Très souvent, on ne sait pas immédiatement où nous nous trouvons dans le monde. « Vient d’abord un chemin de terre ordinaire qui traverse un paysage ouvert », commence l’une des premières sections. D’autres descriptions du terrain suivent ; il y a des « bosquets de bouleaux qui bruissent sous le vent froid », la terre est « marécageuse ». Ce n’est qu’à la fin du deuxième et long paragraphe qu’on apprend que nous sommes en Carélie orientale en Russie, avec la neuvième compagnie de fusiliers – mais de quelle armée ? Une autre page et demie suit et il devient enfin clair que nous suivons un soldat finlandais de 19 ans.

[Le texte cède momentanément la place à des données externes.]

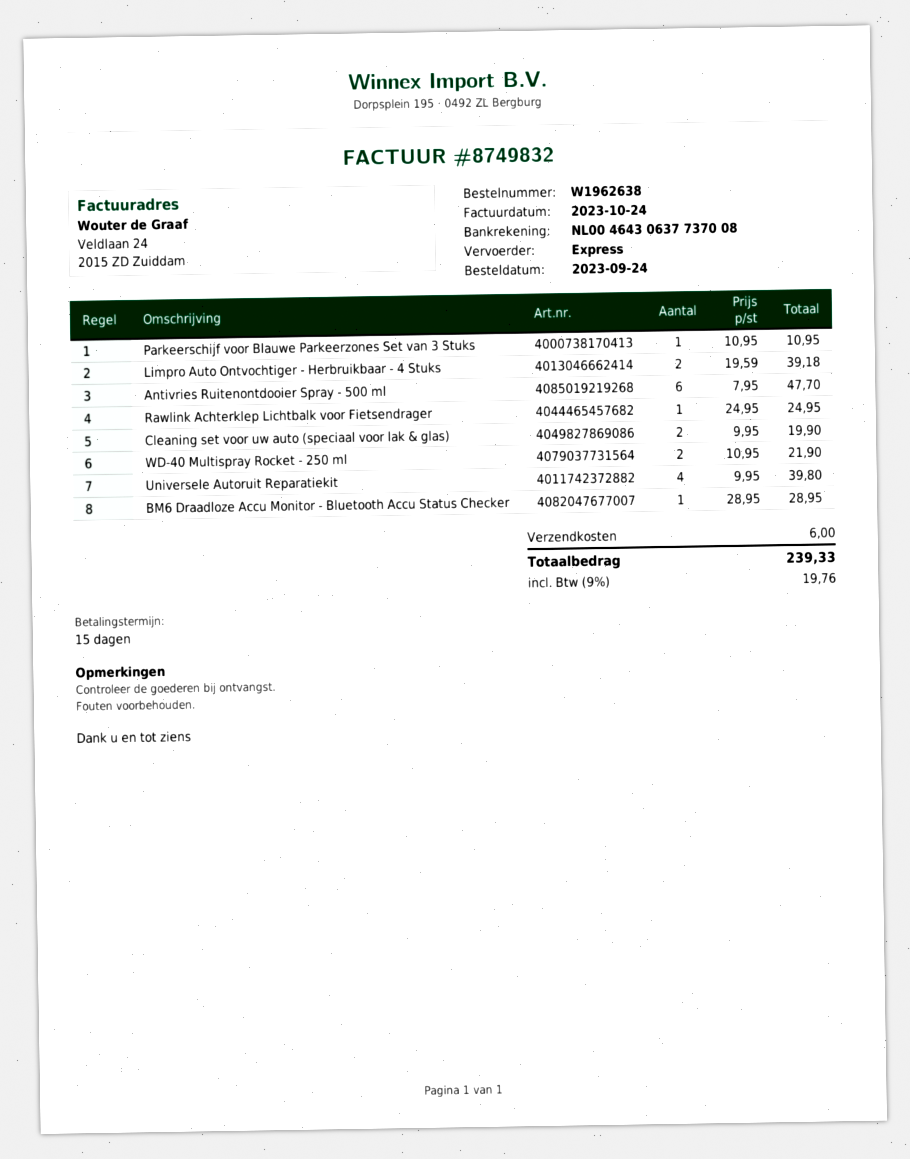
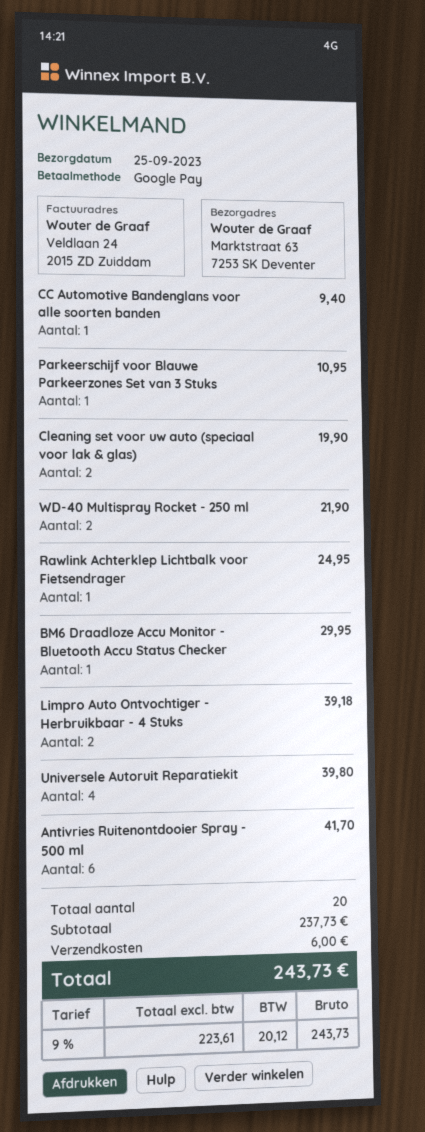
Antivries Ruitenontdooier Spray - 500 ml: 6 for 47.70 -> 6 for 41.70
BM6 Draadloze Accu Monitor - Bluetooth Accu Status Checker: 1 for 28.95 -> 1 for 29.95
CC Automotive Bandenglans voor alle soorten banden: none -> 1 for 9.40
tax: 9% = 19.76 -> 9% = 20.12
total: 239.33 -> 243.73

Au fur et à mesure que l’on progresse à travers ces fragments d’expériences disparates, il devient possible de reconnaître et de reprendre les fils des vies individuelles. Plus important encore, le lecteur est arrivé à un point où reprendre le fil n’a plus d’importance. En bref, nous sommes arrivés là où Englund nous dirigeait : une acceptation de l’impossibilité de donner un sens aux événements.

Comme les véritables participants à la guerre, le lecteur ne sait jamais ce qui va se passer ensuite, ni comment les événements d’une journée s’additionnent pour atteindre un objectif cohérent. Les sujets choisis par Englund expriment à plusieurs reprises leur ignorance de ce qui se passe dans le monde et de la guerre ; Même les vrais soldats ne savent pas où ils en sont à un moment donné, et encore moins ce que le lendemain, ou l’heure, leur réserve. Il n’est même pas évident — pour le lecteur du livre d’Englund, ni pour la plupart des mémoriaux de la guerre — que novembre 1942 est le mois charnière de cette guerre apparemment sans fin ; personne, pour ainsi dire, n’a une vue d’ensemble. Le fait qu’il s’agisse effectivement d’un moment important est brouillé par les peurs et les préoccupations quotidiennes.

Les caractéristiques idiosyncratiques de cette histoire – les changements géographiques rapides et parfois déroutants, le ton non sentimental, la distance par rapport aux événements – réussissent à réaliser exactement ce qu’Englund avait annoncé au début comme étant son intention. Il n’y a aucun arc perceptible dans cette histoire. Néanmoins, d’une main scrupuleuse et habile, il a créé un panorama original de la guerre la plus destructrice de l’humanité.